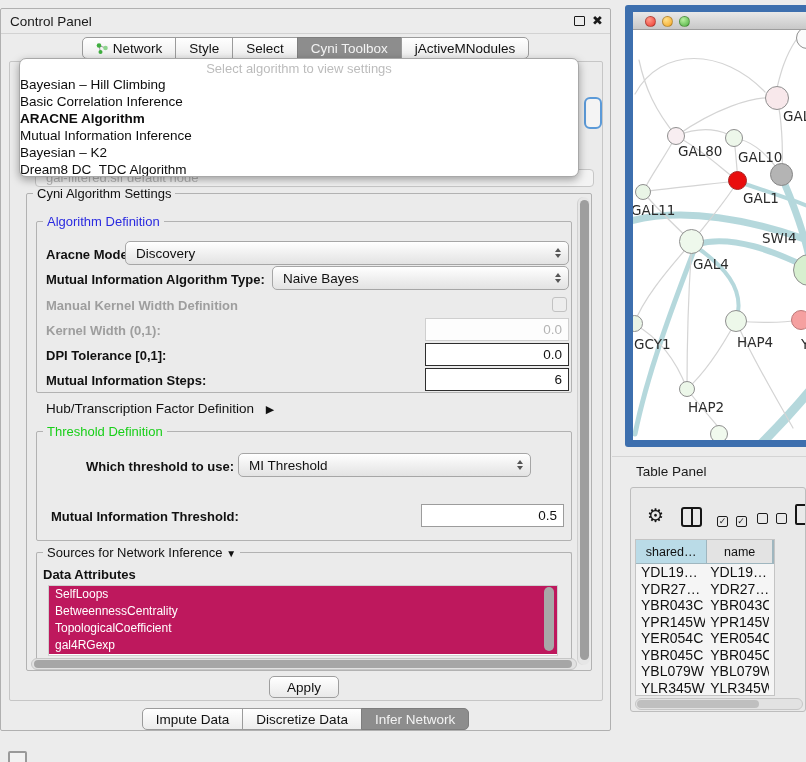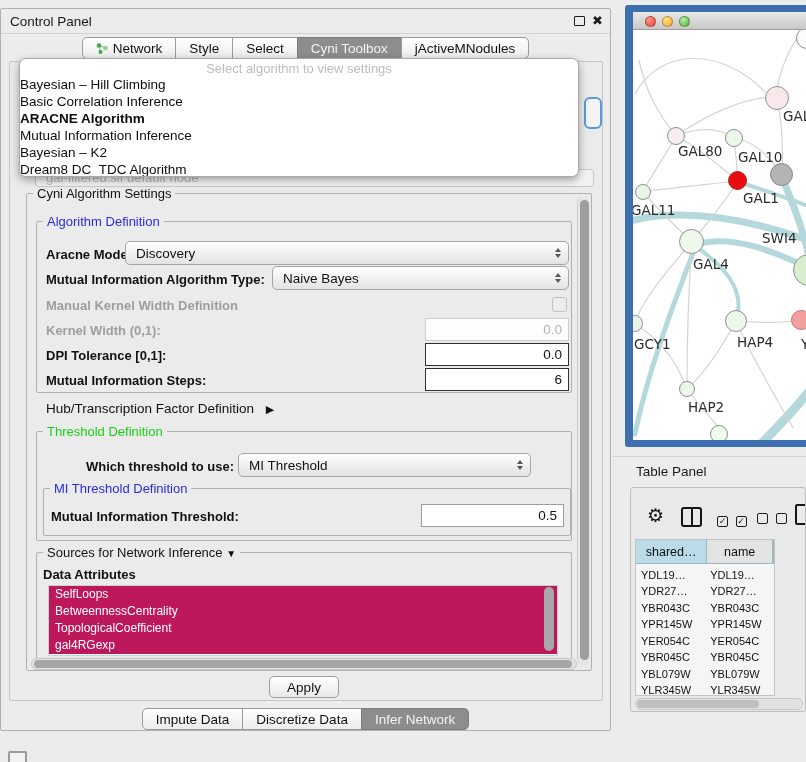--- a/index.html
+++ b/index.html
@@ -92,21 +92,21 @@
             border:1px solid #bdbdbd;border-radius:3px;overflow:hidden}
   .tp-gear{position:absolute;left:16px;top:16px;font-size:19px;color:#161616}
   .tp-split{position:absolute;left:50px;top:19px;width:21px;height:20px;border:2px solid #161616;border-radius:3px}
   .tp-split i{position:absolute;left:50%;top:0;width:2px;height:100%;background:#161616;transform:translateX(-50%)}
   .cbx{display:inline-block;width:11px;height:11px;border:1.6px solid #1d1d1d;border-radius:2px;
        font-size:9px;line-height:8px;text-align:center;color:#1d1d1d;font-weight:bold}
   .tp-doc{position:absolute;left:164px;top:16px;width:17px;height:21px;border:2px solid #161616;border-radius:2px;background:#e9e9e9}
   .tp-table{position:absolute;left:4px;top:51px;width:140px;height:157px;overflow:hidden;background:#f5f5f5;border:1px solid #c4c4c4}
   .tp-hrow{display:flex;height:24px;font-size:12.5px}
   .tp-hcell{display:flex;align-items:center;justify-content:center;border-right:1px solid #9fb6bf;border-bottom:1px solid #9fb6bf}
-  .tp-row{display:flex;height:16.5px;font-size:11px;align-items:flex-end}
+  .tp-row{display:flex;height:16.5px;font-size:14px;align-items:flex-start}
   .tp-cell{padding-left:5px;white-space:nowrap;overflow:hidden}
   .c1{width:76px}.c2{width:70px}.c3{flex:1}
   .hdr-blue{background:#badbe7}.hdr-gray{background:#e3e3e3}
 
   .mini-box{position:absolute;left:8px;top:751px;width:19px;height:14px;border:2px solid #9a9a9a;background:#f2f2f2;border-radius:2px}
 </style>
 </head>
 <body>
 
 <div id="root">
@@ -217,23 +217,20 @@
     </div>
     <span class="lbl" style="left:85px;top:450px">Which threshold to use:</span>
     <div class="combo" style="left:237px;top:444px;width:293px;height:24px">
       <span>MI Threshold</span>
       <span class="spin">
           <i class="su"></i>
           <i class="sd"></i>
         </span>
     </div>
 
-    <div class="group" style="left:42px;top:479px;width:528px;height:48px">
-      <span class="legend blue">MI Threshold Definition</span>
-    </div>
     <span class="lbl" style="left:50px;top:500px">Mutual Information Threshold:</span>
     <div class="field" style="left:420px;top:495px;width:143px;height:23px">
       <span>0.5</span>
     </div>
 
     <div class="group" style="left:35px;top:543px;width:536px;height:119px;border-bottom:none">
       <span class="legend">
         <span>Sources for Network Inference</span>
         <span class="tri" style="font-size:10px">▼</span>
       </span>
· · · ·
== TASK DETAILS ==
Read through the entries, then copy every line where the string "color" is found.

== SOLUTION ==
   .tp-gear{position:absolute;left:16px;top:16px;font-size:19px;color:#161616}
        font-size:9px;line-height:8px;text-align:center;color:#1d1d1d;font-weight:bold}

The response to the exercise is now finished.